The people who matter in life see your value beyond what they can use you for and what they can get from you. If you’re being told you’re not a success, question the intentions of the people making you believe it.

Meanwhile, be nice to the people who deserve it and even some that don’t.

Characters: From Canada to Coffee Cups.

_coffee cup lady

Sometimes I wander out to get coffee somewhere – I wander coffee ships around Trinidad and Tobago fairly regularly, and the closer I am to home the more likely the staff will recognize me and confirm my order rather than ask me. Why? I people watch. People are interesting, telling stories about themselves with minimal involvement. Some are best without involvement at all.
Today, I ran into a Canadian as I gently nudged people ahead to pull the queue together since people were being forced out the door and even without a basic understanding of geometry, there was sufficient space for it while not breathing on each other.

We stopped breathing on each other in public. It’s sort of like masturbation but breathing on people without a mask is now legal again. Masturbation in public, for those of you uncertain, is not legal in most parts of the world except some of the more risque areas.

I digress. Our Canadian friend asked me about the nearby Rituals, and I filled her in – they do have better food, but personally the coffee (while better priced) offers me less value in general. If I want to eat – Rituals. If I want just coffee so I can bounce off the inner walls of my brain, Starbucks. She asked me if the Starbucks would allow her pay with the app, and I had no idea but was curious so I asked her to go ahead of me in line.

Starbucks in Trinidad and Tobago does not use the app, at least at present. And I was duly informed by our traveling Canadian, adorned with a local shirt, pseudo-dreadlocks (I need to start knowing the names of these hairstyles), and a complexion that fit in, that Jamaica had the same issue. That’s interesting. She wandered off later with her order, leaving me wondering about a few things about Trinidad and Tobago and technology. Filed.

Interactions like these are pretty interesting. This person is now a character.
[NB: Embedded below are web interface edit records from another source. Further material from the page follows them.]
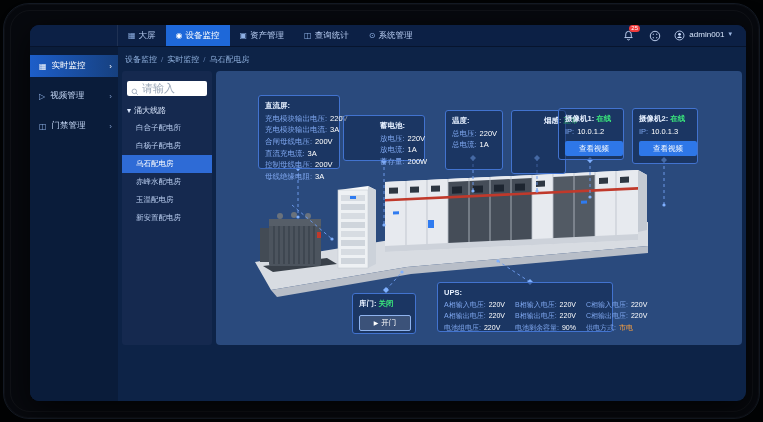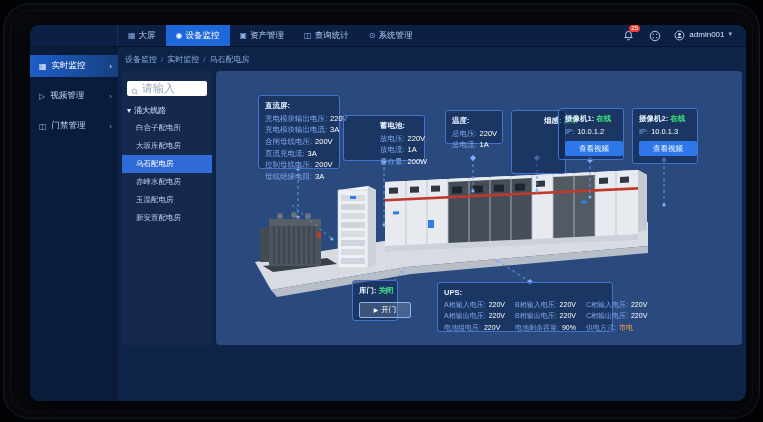--- a/index.html
+++ b/index.html
@@ -79,26 +79,26 @@
   .blue-btn { display:block; margin:4px auto 1px; width:58px; text-align:center; background:#2e77e8;
     color:#fff; border:none; border-radius:2px; font-size:7.5px; padding:2.5px 0; cursor:pointer;
     font-family:Liberation Sans, sans-serif; }
   .ghost-btn { display:block; margin:5px auto 1px; width:52px; text-align:center;
     background:rgba(255,255,255,0.14); color:#fff; border:1px solid #8fb3ee; border-radius:2px;
     font-size:7.5px; padding:2px 0; cursor:pointer; font-family:inherit; }
   .ghost-btn .bicon { font-size:6px; margin-right:3px; }
 
   .p-dc      { left:228px; top:70px;  width:82px; height:74px; }
   .p-batt    { left:313px; top:90px;  width:82px; height:46px;padding-left:36px; }
-  .p-temp    { left:415px; top:85px;  width:58px; height:34px; }
+  .p-temp    { left:415px; top:85px;  width:58px; height:60px; }
   .p-smoke   { left:481px; top:85px;  width:55px; height:64px;padding-left:32px; }
   .p-cam1    { left:528px; top:83px;  width:66px; height:52px; }
   .p-cam2    { left:602px; top:83px;  width:66px; height:56px; }
   .p-noise   { left:198px; top:147px; width:66px; height:33px; }
-  .p-door    { left:322px; top:255px; width:46px; height:41px; }
+  .p-door    { left:322px; top:268px; width:64px; height:41px; }
   .p-ups     { left:407px; top:257px; width:176px; height:50px; }
   .ups-grid { display:grid; grid-template-columns:auto auto auto; column-gap:10px; row-gap:1px; }
   .ups-grid .drow { font-size:7px; }
 </style>
 </head>
 <body>
 
 <div class="stage">
   <div class="bezel"></div>
   <div class="bezel2"></div>
@@ -190,21 +190,21 @@
             </svg>
         </span>
         <input class="tree-search" placeholder="请输入" style="">
       </div>
       <div class="tree-root">
         <span>▾</span>
         <span>涌大线路</span>
       </div>
       <div class="tree-items">
         <div class="tree-item">白合子配电所</div>
-        <div class="tree-item">大坂库配电房</div>
+        <div class="tree-item">白杨子配电房</div>
         <div class="tree-item selected">乌石配电房</div>
         <div class="tree-item">赤峰水配电房</div>
         <div class="tree-item">玉温配电房</div>
         <div class="tree-item">新安置配电房</div>
       </div>
     </div>
 
     <div class="main"></div>
 
     <svg class="scene" width="395" height="150" viewBox="0 0 395 150">

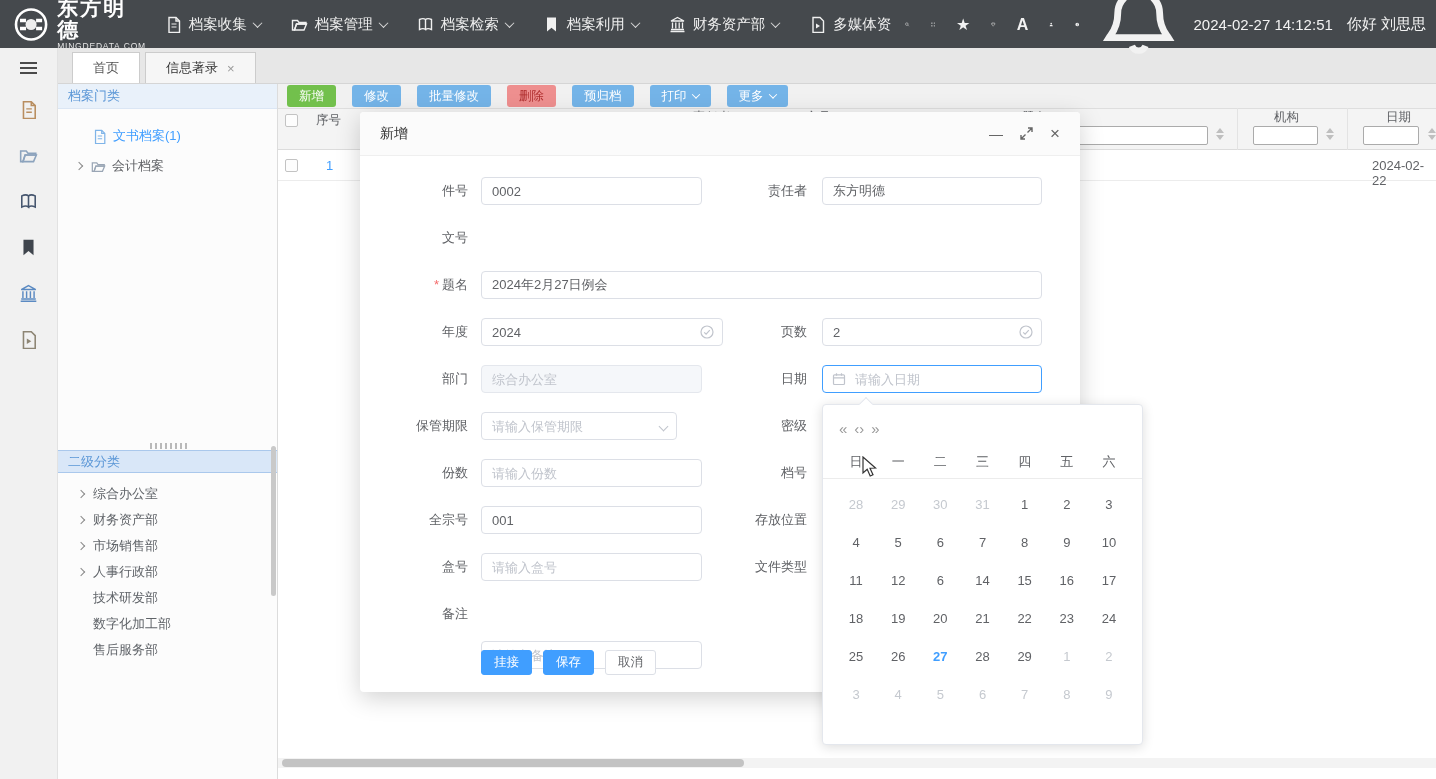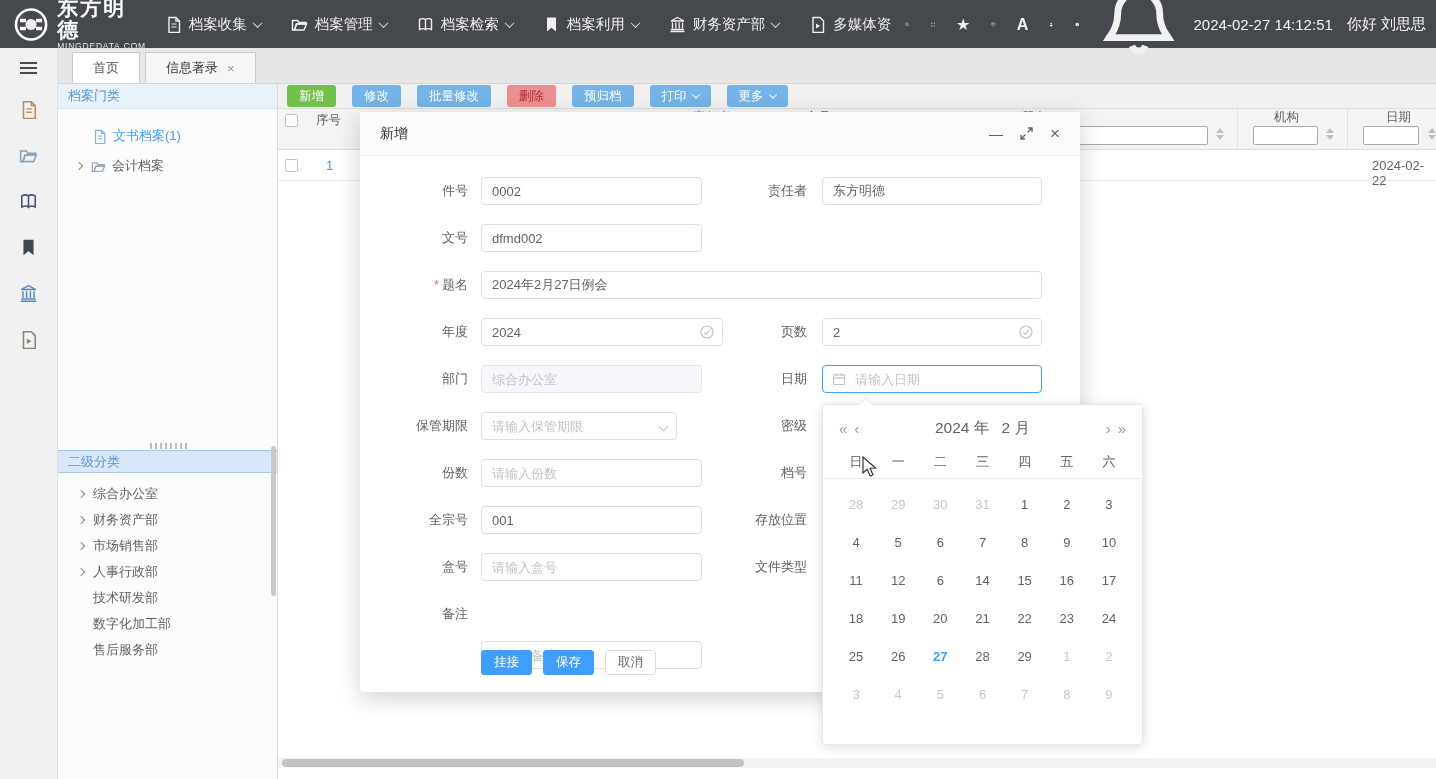--- a/index.html
+++ b/index.html
@@ -440,21 +440,20 @@
       <span class="mc" style="font-size:17px">×</span>
     </span>
   </div>
 
   <span class="flabel" style="left:18px;top:65px">件号</span>
   <input class="finput" style="left: 121px; top: 65px; width: 221px;" value="0002">
   <span class="flabel" style="left:357px;top:65px">责任者</span>
   <input class="finput" style="left: 462px; top: 65px; width: 220px;" value="东方明德">
 
   <span class="flabel" style="left:18px;top:112px">文号</span>
-  <input class="finput" style="left: 121px; top: 112px; width: 221px;" value="dfmd002">
 
   <span class="flabel" style="left:18px;top:159px"><span class="req">*</span><span>题名</span></span>
   <input class="finput" style="left: 121px; top: 159px; width: 561px;" value="2024年2月27日例会">
 
   <span class="flabel" style="left:18px;top:206px">年度</span>
   <div class="fwrap" style="left:121px;top:206px;width:242px">
     <input class="finput" value="2024" style="">
     <span class="in-ic check-ic"><svg viewBox="0 0 14 14">
           <use href="#i-check-circle"></use>
         </svg></span>
@@ -505,24 +504,20 @@
     <button class="mbtn plain">取消</button>
   </div>
 </div>
 
 <div class="datepicker">
   <div class="dp-arrow"></div>
   <div class="dp-header">
     <span class="dp-nav">
       <span>«</span>
       <span>‹</span>
-    </span>
-    <span class="dp-title">
-      <span>2024 年</span>
-      <span>2 月</span>
     </span>
     <span class="dp-nav">
       <span>›</span>
       <span>»</span>
     </span>
   </div>
   <div class="wk">
 
   <span class="wd">日</span>
       <span class="wd">一</span>

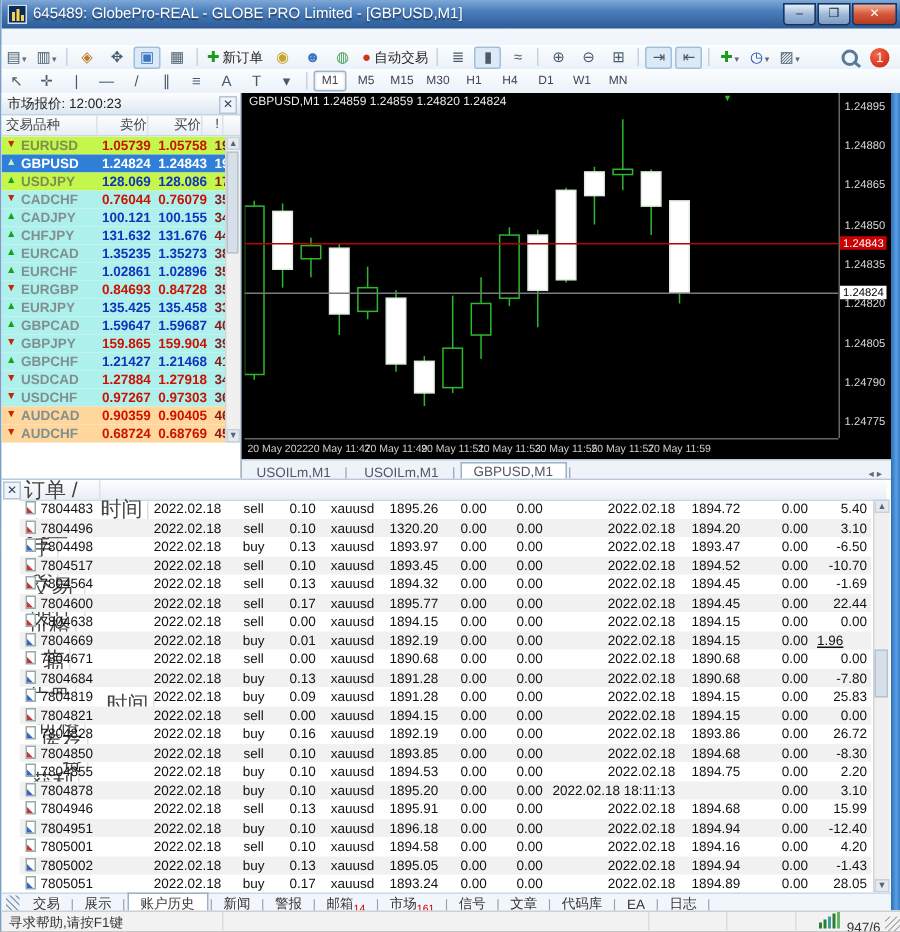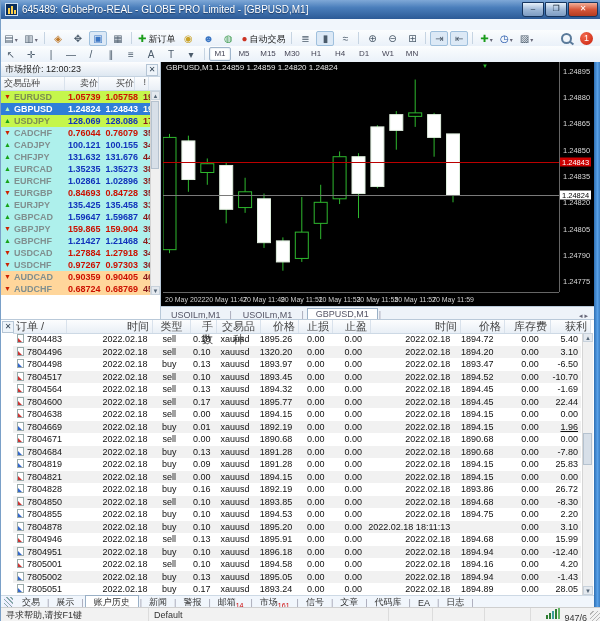--- a/index.html
+++ b/index.html
@@ -89,22 +89,22 @@
   .chart-tabs{position:absolute;left:0;top:244px;width:433px;height:13px;background:#eef3f9;
     border-top:1px solid #b9c9d9;display:flex;align-items:flex-end;font-size:9px;color:#556;}
   .chart-tabs .tabbox{margin-left:2px;padding:0 8px;}
   .ct-arrows{margin-left:auto;margin-right:6px;font-size:7px;color:#667;}
   .right-strip{position:absolute;left:593px;top:62px;width:7px;height:545px;
     background:linear-gradient(90deg,#2f6fb2,#57a0e8 50%,#2f6fb2);}
   
   .terminal{position:absolute;left:0;top:319px;width:593px;height:288px;background:#fff;border-top:1px solid #b9c9d9;box-sizing:border-box;}
   .term-x{position:absolute;left:1px;top:1px;width:10px;height:10px;font-size:8px;line-height:9px;text-align:center;
     color:#345;border:1px solid #b5c5d5;background:#eef4fa;z-index:4;}
-  .t-head{position:absolute;left:12px;top:0;height:13px;display:flex;font-size:11px;color:#444;
-    background:linear-gradient(#fcfdfe,#e9eff6);border-bottom:1px solid #cdd9e5;width:578px;}
+  .t-head{position:absolute;left:12px;top:0;height:13px;display:flex;font-size:14px;color:#444;
+    background:linear-gradient(#fcfdfe,#e9eff6);border-bottom:1px solid #cdd9e5;width:578px;flex-direction:column;}
   .t-head span{border-right:1px solid #d9e2ec;box-sizing:border-box;line-height:13px;}
   .t-rows{position:absolute;left:12px;top:13px;width:568px;height:262px;overflow:hidden;}
   .t-row{height:12.5px;display:flex;font-size:9px;color:#111;line-height:12.5px;}
   .t-row:nth-child(even){background:#f1f1f1;}
   .t-row span{box-sizing:border-box;}
   .doc{display:inline-block;width:7px;height:9px;border:1px solid #9aa;background:#fff;position:relative;margin:1px 3px 0 1px;vertical-align:top;}
   .doc::after{content:"";position:absolute;left:0;bottom:0;border-style:solid;border-width:4px 0 0 4px;border-color:transparent;}
   .doc.sell::after{border-left-color:#c33;}
   .doc.buy::after{border-left-color:#36c;}
   .t-sb{position:absolute;right:1px;top:13px;width:10px;height:262px;background:#f0f0f0;border-left:1px solid #d5d5d5;}
@@ -583,21 +583,21 @@
           <span style="width: 86px; text-align: right; padding: 0px 3px; overflow: hidden;">2022.02.18 17:44:01</span>
           <span style="width: 38px; text-align: center; padding: 0px 3px; overflow: hidden;">buy</span>
           <span style="width: 26px; text-align: right; padding: 0px 3px; overflow: hidden;">0.01</span>
           <span style="width: 44px; text-align: center; padding: 0px 3px; overflow: hidden;">xauusd</span>
           <span style="width: 38px; text-align: right; padding: 0px 3px; overflow: hidden;">1892.19</span>
           <span style="width: 34px; text-align: right; padding: 0px 3px; overflow: hidden;">0.00</span>
           <span style="width: 38px; text-align: right; padding: 0px 3px; overflow: hidden;">0.00</span>
           <span style="width: 90px; text-align: right; padding: 0px 3px; overflow: hidden;">2022.02.18 18:03:54</span>
           <span style="width: 44px; text-align: right; padding: 0px 3px; overflow: hidden;">1894.15</span>
           <span style="width: 46px; text-align: right; padding: 0px 3px; overflow: hidden;">0.00</span>
-          <span style="width: 40px; text-align: right; padding: 0px 3px; overflow: hidden; text-decoration: underline;">1.96</span>
+          <span style="width: 40px; padding: 0px 3px; overflow: hidden; text-decoration: underline;">1.96</span>
         </div>
         <div class="t-row">
           <span style="width: 54px; text-align: left; padding: 0px 3px; overflow: hidden;"><span class="doc sell"></span>7804671</span>
           <span style="width: 86px; text-align: right; padding: 0px 3px; overflow: hidden;">2022.02.18 17:44:19</span>
           <span style="width: 38px; text-align: center; padding: 0px 3px; overflow: hidden;">sell</span>
           <span style="width: 26px; text-align: right; padding: 0px 3px; overflow: hidden;">0.00</span>
           <span style="width: 44px; text-align: center; padding: 0px 3px; overflow: hidden;">xauusd</span>
           <span style="width: 38px; text-align: right; padding: 0px 3px; overflow: hidden;">1890.68</span>
           <span style="width: 34px; text-align: right; padding: 0px 3px; overflow: hidden;">0.00</span>
           <span style="width: 38px; text-align: right; padding: 0px 3px; overflow: hidden;">0.00</span>
@@ -804,21 +804,20 @@
         <span class="tab-sep">|</span>
         <span class="ttab">EA</span>
         <span class="tab-sep">|</span>
         <span class="ttab">日志</span>
         <span class="tab-sep">|</span>
       </div>
   </div>
 
   <div class="statusbar">
     <span class="scell" style="left:0;width:148px;">寻求帮助,请按F1键</span>
-    <span class="scell" style="left:148px;width:240px;">Default</span>
     <span class="scell" style="left:388px;width:44px;"></span>
     <span class="scell" style="left:432px;width:52px;"></span>
     <span class="scell" style="left:484px;width:46px;"></span>
     <span class="scell" style="left:530px;width:70px;border-right:none;text-align:right;padding-right:14px;">
       <span class="bars"><i style="height:4px;"></i><i style="height:6px;"></i><i style="height:8px;background:#3d9e9a;"></i><i style="height:10px;"></i><i style="height:11px;background:#64b566;"></i></span><span>947/6 kb</span>
     </span>
     <span class="grip"></span>
   </div>
 </div>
A character who was from Canada, had been to Jamaica and Trinidad and Tobago at least, who knew a lot about maple syrup and bacon.

Clearly, she was a Canadian Spy. Very polite, blended in as best she could. She really did look like a Trini, but the ‘Carib’ shirt was a tell – but not a good one, as beer companies will pay any woman with breasts larger than their nipples to wear their brand, and they almost never drink the brand. It’s not just media, folks, socioeconomics and sex sell beer. I shit you not.

You get the point, though. That’s really not her life, but you can think of characters that way. It’s good to have an ensemble down. When we interact with people for the first time, we see what they’re consciously comfortable with showing in public which isn’t that much, so we fill in the gaps. We have poetic license. We don’t have to do it accurately or well. However, you also need to remember that’s not really who they are in case you bump into them again.

Another woman that springs to mind this week was the Coffee Cup lady. Coffee cup lady was local,well dressed in a tasteful  and relatively bright cultural dress that hid as much as it showed. It was Middle Eastern or African styling, or a mix of the two, but this is a weakness for me – women’s clothing – so as a writer, I need to research that. She wore a slightly straightened hair, dyed blonde, seemingly pasted to her head (again, I need to research women’s hair), and was in front of me.

She kept looking back at the wall of cups as the line moved like the syrup they add to children’s drinks. She was not ashamed of it, not the odd glance back, she was doing it, unashamed, as so many people do. Somehow we ended up talking, and I brought it up. Her response was very honest and straightforward, only slightly smelling of a weakness, as she told me that she didn’t understand why, but she just could not stop buying the coffee cups.

She proudly said that she had bought so many that she now gave them to friends. There was nothing amiss about her, no weirdness, that was just her thing and she wasn’t ashamed to share it. A serial coffee cup buyer. I joked that she might be better off buying stock in Starbucks. She shook her head, clearly having thought of that, “It’s the cups.”

We continued talking and the rambunctious group of children with all 3 parents (3 sets of kids? or 1? Wouldn’t that be a story?) and our new Coffee Cup friend, J, and I were discussing how it ‘used to be’, when children were sent to find places to sit and leave their parents – and the line – unmolested.

We shook our heads sagely, her maybe less than 5 years my junior, and she said, “I try telling that to my daughter about her children…”, drifting off quietly, thoughtfully. I just looked at her sideways softly asking, “They’re all children, aren’t they?”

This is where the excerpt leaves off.